Back foot

I spent the weekend playing D&D. A fine thing. Thirteen hours on Saturday and another 7-ish on Sunday. Returned to the city with no real sense of what the hell was going on or what I had to do next; a blank slate. Consequently, I’ve spent the week feeling like I was always a step behind; nothing bad happened, the whole five days just felt bewildering.

I don’t spend a lot of work weeks praying for the weekend, but on this one, I just needed the clattering to stop.

Deep tissue; deep space

I saw my massage therapist this afternoon for the first time since before Omicron started; she knocked me back into my body like Doctor Strange doing a reverse-Astral slam. Quads, hamstrings, calves; the ridge of tension points up the left side of my spine, and up the right. I’m obsessed with my quads lately, due to a lingering and chronic issue in my QL that I, my massage therapist, and my physiotherapist are slowly driving to the edge of a cliff like crafty cattle rustlers, with the full intention of eventually pushing the bastard to its death.

When anyone commands as much of my physical attention as my therapist did this afternoon, I basically leave the planet Earth. I streak past planets and stars, whole galaxies and nebulae, the microcosm in the molecules of a pond or the cavern at the centre of the All, where the Big Bang happened (probably). The first time this happened was when I was getting my first tattoo; my eyes rolled back and tongue-soft lightning raced down my entire nervous system, sky to ground. The other day I thought of a tattoo that might actually work on my other inside forearm, opposite Serenity Rose. It’s a delectation too devout to be devoutly wished.

I have a theory

And — sorry — it’s about why The Book of Boba Fett is so bad.

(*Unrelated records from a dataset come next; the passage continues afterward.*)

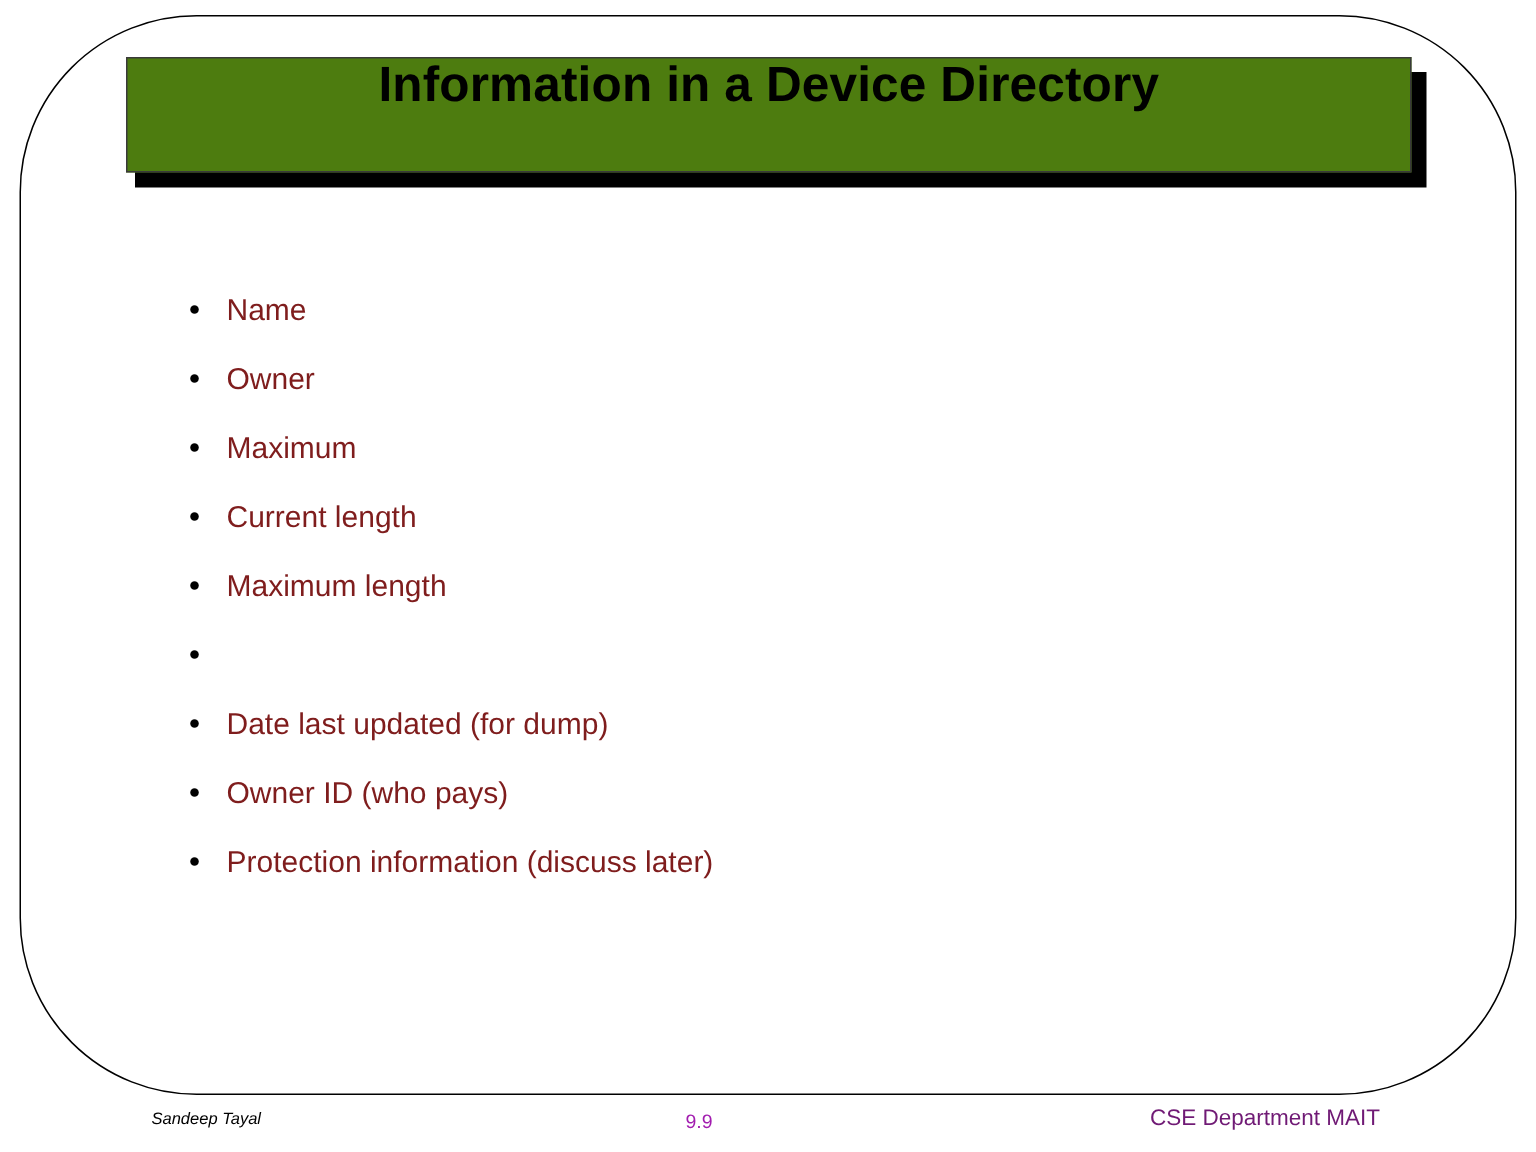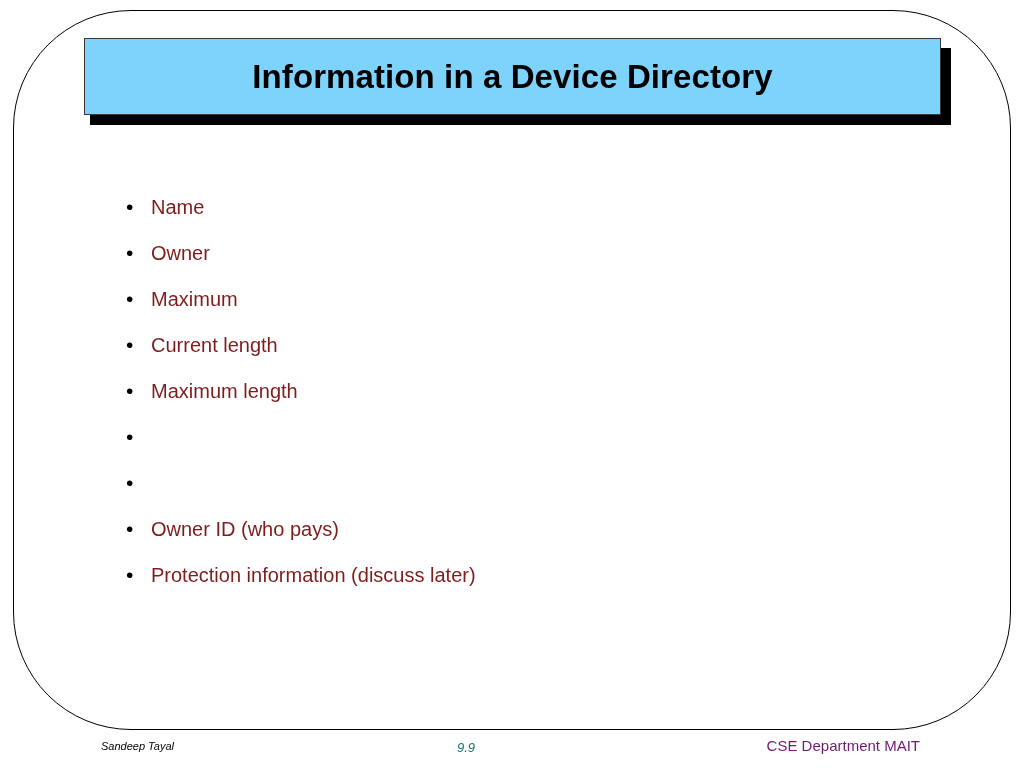--- a/index.html
+++ b/index.html
@@ -41,23 +41,23 @@
     background: #000000;
   }
   .title-box {
     position: absolute;
     left: 84px;
     top: 38px;
     width: 857px;
     height: 77px;
     box-sizing: border-box;
     border: 1px solid #3a3a3a;
-    background: #7dd3fc;
+    background: #4d7c0f;
     display: flex;
-    align-items: center;
+    align-items: flex-start;
     justify-content: center;
   }
   .title-text {
     font-size: 33px;
     font-weight: bold;
     letter-spacing: 0.1px;
     line-height: 1;
     color: #000000;
     white-space: nowrap;
   }
@@ -108,22 +108,21 @@
     font-style: italic;
   }
   .footer-center {
     position: absolute;
     left: 0;
     top: 4px;
     width: 932px;
     text-align: center;
     font-size: 13px;
     line-height: 16px;
-    color: #0f766e;
-    font-style: italic;
+    color: #a21caf;
   }
   .footer-right {
     position: absolute;
     right: 104px;
     top: 0;
     font-size: 15px;
     line-height: 20px;
     color: #701a75;
     white-space: nowrap;
   }
@@ -164,20 +163,21 @@
     <span class="bullet-marker">•</span>
     <span class="bullet-label">Maximum length</span>
   </div>
 
   <div class="bullet-item">
     <span class="bullet-marker">•</span>
   </div>
 
   <div class="bullet-item">
     <span class="bullet-marker">•</span>
+    <span class="bullet-label">Date last updated (for dump)</span>
   </div>
 
   <div class="bullet-item">
     <span class="bullet-marker">•</span>
     <span class="bullet-label">Owner ID (who pays)</span>
   </div>
 
   <div class="bullet-item">
     <span class="bullet-marker">•</span>
     <span class="bullet-label">Protection information (discuss later)</span>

Ok so look, whatever you might think of The Mandalorian, it’s competently written and produced. The Book of Boba Fett is not, which seems odd to me, because it’s (largely) the same team. The scripts for BOBF are not poor in the normal way of poor screenwriting; they are poor in a “Screenwriting 101” sort of way that literal film students would be able to get past. They are structured badly; they invest screentime in backstory instead of recognizing backstory for what it is. Tellingly, setups and payoffs do not connect — the sort of base level stuff any professional writer solves in, literally, their first draft. The Book of Boba Fett‘s scripts feel like the unedited rough draft.

And then there are the two “weird” episodes, which are the ones which aren’t Book of Boba Fett episodes at all, but are Mandalorian episodes. I mean, they clearly are. Boba isn’t in them, for one thing; they also pick up the Mando’s storyline where we left it, with him glumly going about Grogu-free life and wondering what the purpose of any of it is. (Hey buddy: I can relate.) Those two episodes are basically what I assumed the entirety of Season 3 of Mando was going to be; separating the pair to bring them back together at the end. Perhaps recognizing a cash cow when they see one, Jon Favreau and his team realized at some point that they couldn’t actually do a Grogu-free season anymore, given how viral he’s gone; so they kiboshed any mooted plans to do so, and decided to put the father and the son back together pronto.

Here’s my theory: episodes 5 and 6 of The Book of Boba Fett were written, and likely filmed, as the first two episodes of the third season of The Mandalorian.

Then the pandemic struck (remember: they were out of production on Season 2 and heading into production of Season 3, when shit got bad in 2020) and they lost a bunch of time; by the time film shoots were “safe” again, they could no longer hit a Christmas 2021 deliverable with (what I assume is) a very ambitious third season of their hit show.

So, they improvised. Favreau sat down at his typewriter and wrote five incredibly shitty scripts to wrap around the two Mando episodes, never even read them back, and then handed them to his assistant to mail to Robert Rodriguez, a filmmaker who has made a literal career (not the good part of his career; the everything else part) of Roger Corman-ing his way to a “good enough” C+ by, basically, refusing to invest in anything as “Hollywood” as professional-level quality.

The Book of Boba Fett as a series was basically: if we can’t get Mando 3 done on time, what else can we give them that they’ll chew on while they’re waiting? Fools, us, for eating it at all.

Useful right now

  • Like everyone else in the world this week, Peacemaker. It feels cloying to call something by as established a filmmaker as James Gunn “a revelation,” but, in a lot of ways, yeah. Might be the best thing he’s done. (Here’s a great Matt Zoller Seitz interview with Gunn.)
  • Y’all ever tried the Acuball?
  • Psycho Goreman 3.75″ action figures by Plastic Meatball. Oh, my heart!
  • For those who ever wondered how the Barge gets cleaned, wonder no longer.
  • I promised I wasn’t going to play Horizon Forbidden West till I was done Life Is Strange: True Colours and god dammit, I am going to hold to that !
  • Glayva. Yes, it sounds like a Frink thing, but it isn’t. It’s a winter saviour.